REQUIRED WORK: Give back exactly the stretch of data below from the line holding "discount: 11.30 -> 9.80" through the line holding "total quantity: 10 -> 6", both ends included, and leave the remaining lines out.

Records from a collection
☆ ☆ ☆
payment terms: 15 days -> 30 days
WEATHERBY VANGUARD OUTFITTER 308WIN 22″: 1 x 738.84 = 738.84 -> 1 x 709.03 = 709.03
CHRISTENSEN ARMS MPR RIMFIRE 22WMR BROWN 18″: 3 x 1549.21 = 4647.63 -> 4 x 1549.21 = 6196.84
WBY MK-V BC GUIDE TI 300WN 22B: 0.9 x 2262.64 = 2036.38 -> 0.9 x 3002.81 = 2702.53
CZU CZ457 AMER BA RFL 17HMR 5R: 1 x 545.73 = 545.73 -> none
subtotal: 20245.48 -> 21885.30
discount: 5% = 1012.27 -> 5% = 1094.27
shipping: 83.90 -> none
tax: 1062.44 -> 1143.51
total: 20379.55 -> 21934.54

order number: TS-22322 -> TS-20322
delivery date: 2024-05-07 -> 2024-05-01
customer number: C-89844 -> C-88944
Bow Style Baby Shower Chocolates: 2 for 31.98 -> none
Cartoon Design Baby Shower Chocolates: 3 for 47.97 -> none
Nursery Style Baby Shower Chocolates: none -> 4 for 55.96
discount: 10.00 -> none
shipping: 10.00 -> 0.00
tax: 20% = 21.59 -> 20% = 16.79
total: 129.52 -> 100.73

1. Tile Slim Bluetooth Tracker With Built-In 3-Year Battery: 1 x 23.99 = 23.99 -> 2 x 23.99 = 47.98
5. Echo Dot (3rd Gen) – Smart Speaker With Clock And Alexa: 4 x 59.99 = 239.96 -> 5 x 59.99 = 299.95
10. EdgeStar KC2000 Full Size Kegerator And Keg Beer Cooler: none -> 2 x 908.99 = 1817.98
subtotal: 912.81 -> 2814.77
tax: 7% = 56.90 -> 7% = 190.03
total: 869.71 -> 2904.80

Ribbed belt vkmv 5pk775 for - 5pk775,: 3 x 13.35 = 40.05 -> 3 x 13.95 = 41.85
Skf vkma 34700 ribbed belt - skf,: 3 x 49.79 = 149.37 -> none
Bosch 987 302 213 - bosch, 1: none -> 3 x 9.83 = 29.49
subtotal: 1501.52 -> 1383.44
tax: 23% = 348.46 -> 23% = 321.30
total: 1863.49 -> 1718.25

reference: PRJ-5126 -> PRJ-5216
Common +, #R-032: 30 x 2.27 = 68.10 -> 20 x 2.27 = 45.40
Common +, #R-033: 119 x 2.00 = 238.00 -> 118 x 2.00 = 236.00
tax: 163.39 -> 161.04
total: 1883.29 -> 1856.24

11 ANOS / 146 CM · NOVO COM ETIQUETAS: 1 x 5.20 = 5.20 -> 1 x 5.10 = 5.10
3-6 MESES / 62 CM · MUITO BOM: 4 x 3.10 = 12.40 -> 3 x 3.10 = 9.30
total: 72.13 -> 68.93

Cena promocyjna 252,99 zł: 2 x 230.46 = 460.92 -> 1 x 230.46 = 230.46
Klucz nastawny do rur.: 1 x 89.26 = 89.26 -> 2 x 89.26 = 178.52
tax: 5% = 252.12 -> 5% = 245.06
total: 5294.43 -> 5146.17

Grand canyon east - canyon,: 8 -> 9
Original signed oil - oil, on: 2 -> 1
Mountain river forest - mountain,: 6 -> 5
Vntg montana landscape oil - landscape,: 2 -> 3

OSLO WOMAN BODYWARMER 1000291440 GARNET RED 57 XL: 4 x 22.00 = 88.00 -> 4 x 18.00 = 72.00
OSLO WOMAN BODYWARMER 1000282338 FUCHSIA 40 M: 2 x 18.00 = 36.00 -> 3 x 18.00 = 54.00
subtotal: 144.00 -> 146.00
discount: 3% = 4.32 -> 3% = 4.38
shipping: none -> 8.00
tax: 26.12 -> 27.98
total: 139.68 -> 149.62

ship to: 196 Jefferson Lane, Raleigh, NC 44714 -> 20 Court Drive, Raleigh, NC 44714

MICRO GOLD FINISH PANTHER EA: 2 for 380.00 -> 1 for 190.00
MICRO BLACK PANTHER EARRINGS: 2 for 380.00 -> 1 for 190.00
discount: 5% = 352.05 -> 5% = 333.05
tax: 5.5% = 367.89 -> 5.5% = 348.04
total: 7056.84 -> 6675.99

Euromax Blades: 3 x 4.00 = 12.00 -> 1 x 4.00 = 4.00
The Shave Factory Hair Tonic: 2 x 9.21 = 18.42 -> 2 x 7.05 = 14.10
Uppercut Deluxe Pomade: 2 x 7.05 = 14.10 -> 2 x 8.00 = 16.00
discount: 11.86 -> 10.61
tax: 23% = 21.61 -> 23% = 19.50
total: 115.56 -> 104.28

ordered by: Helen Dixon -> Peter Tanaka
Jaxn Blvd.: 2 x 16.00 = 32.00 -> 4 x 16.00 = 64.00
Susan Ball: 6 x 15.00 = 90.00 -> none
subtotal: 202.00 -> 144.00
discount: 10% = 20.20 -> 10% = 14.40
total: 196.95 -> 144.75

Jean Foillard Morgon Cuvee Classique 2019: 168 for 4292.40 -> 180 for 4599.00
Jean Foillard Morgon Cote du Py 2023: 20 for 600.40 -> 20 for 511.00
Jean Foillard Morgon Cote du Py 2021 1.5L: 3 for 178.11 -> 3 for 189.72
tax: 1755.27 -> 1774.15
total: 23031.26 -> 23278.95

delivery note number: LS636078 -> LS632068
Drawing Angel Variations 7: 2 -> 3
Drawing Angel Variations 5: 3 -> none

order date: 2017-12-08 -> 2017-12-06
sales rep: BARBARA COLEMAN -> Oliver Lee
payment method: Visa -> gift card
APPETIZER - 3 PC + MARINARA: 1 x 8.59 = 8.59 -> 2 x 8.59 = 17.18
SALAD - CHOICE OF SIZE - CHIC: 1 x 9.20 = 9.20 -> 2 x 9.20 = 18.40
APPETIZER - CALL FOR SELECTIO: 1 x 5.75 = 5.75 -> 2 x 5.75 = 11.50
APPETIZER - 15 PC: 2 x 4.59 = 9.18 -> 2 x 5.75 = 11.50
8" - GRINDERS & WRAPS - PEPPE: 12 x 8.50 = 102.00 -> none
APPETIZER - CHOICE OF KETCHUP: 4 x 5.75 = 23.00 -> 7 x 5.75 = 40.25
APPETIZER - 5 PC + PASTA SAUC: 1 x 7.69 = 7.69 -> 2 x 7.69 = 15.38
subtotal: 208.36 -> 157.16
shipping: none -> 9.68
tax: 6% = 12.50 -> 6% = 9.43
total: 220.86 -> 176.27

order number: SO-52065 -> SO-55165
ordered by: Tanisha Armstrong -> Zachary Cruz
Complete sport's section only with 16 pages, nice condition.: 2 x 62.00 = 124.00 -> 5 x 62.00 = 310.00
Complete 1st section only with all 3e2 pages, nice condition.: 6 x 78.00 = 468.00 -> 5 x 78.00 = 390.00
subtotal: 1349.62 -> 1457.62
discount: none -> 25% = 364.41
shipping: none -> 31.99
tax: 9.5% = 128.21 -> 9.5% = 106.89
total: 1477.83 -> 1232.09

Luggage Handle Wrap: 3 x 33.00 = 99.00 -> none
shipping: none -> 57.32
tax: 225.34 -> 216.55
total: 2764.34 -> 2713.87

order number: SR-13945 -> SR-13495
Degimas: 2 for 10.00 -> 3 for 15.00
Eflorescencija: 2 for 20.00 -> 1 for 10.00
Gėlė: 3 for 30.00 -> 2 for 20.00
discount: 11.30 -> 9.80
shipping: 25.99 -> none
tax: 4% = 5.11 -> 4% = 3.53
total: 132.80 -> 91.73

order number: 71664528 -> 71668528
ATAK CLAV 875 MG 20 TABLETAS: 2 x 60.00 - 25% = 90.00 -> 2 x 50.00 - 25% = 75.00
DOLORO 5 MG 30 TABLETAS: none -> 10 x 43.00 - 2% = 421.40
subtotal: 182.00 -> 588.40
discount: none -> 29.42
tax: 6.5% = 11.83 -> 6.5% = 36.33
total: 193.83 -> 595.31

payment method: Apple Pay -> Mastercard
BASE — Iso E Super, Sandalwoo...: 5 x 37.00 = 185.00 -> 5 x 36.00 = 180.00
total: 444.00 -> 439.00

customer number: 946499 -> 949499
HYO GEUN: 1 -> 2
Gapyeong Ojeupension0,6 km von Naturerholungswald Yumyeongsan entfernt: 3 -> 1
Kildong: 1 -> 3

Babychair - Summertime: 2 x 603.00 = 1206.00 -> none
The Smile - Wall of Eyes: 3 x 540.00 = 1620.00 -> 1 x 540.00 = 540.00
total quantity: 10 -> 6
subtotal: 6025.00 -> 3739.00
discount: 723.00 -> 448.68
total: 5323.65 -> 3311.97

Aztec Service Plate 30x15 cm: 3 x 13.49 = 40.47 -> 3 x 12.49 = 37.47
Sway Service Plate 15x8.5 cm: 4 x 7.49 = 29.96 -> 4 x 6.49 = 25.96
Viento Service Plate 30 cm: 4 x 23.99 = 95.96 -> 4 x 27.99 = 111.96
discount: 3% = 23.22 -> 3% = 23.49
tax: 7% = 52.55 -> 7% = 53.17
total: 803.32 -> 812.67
☆ ☆ ☆
RESULT:
discount: 11.30 -> 9.80
shipping: 25.99 -> none
tax: 4% = 5.11 -> 4% = 3.53
total: 132.80 -> 91.73

order number: 71664528 -> 71668528
ATAK CLAV 875 MG 20 TABLETAS: 2 x 60.00 - 25% = 90.00 -> 2 x 50.00 - 25% = 75.00
DOLORO 5 MG 30 TABLETAS: none -> 10 x 43.00 - 2% = 421.40
subtotal: 182.00 -> 588.40
discount: none -> 29.42
tax: 6.5% = 11.83 -> 6.5% = 36.33
total: 193.83 -> 595.31

payment method: Apple Pay -> Mastercard
BASE — Iso E Super, Sandalwoo...: 5 x 37.00 = 185.00 -> 5 x 36.00 = 180.00
total: 444.00 -> 439.00

customer number: 946499 -> 949499
HYO GEUN: 1 -> 2
Gapyeong Ojeupension0,6 km von Naturerholungswald Yumyeongsan entfernt: 3 -> 1
Kildong: 1 -> 3

Babychair - Summertime: 2 x 603.00 = 1206.00 -> none
The Smile - Wall of Eyes: 3 x 540.00 = 1620.00 -> 1 x 540.00 = 540.00
total quantity: 10 -> 6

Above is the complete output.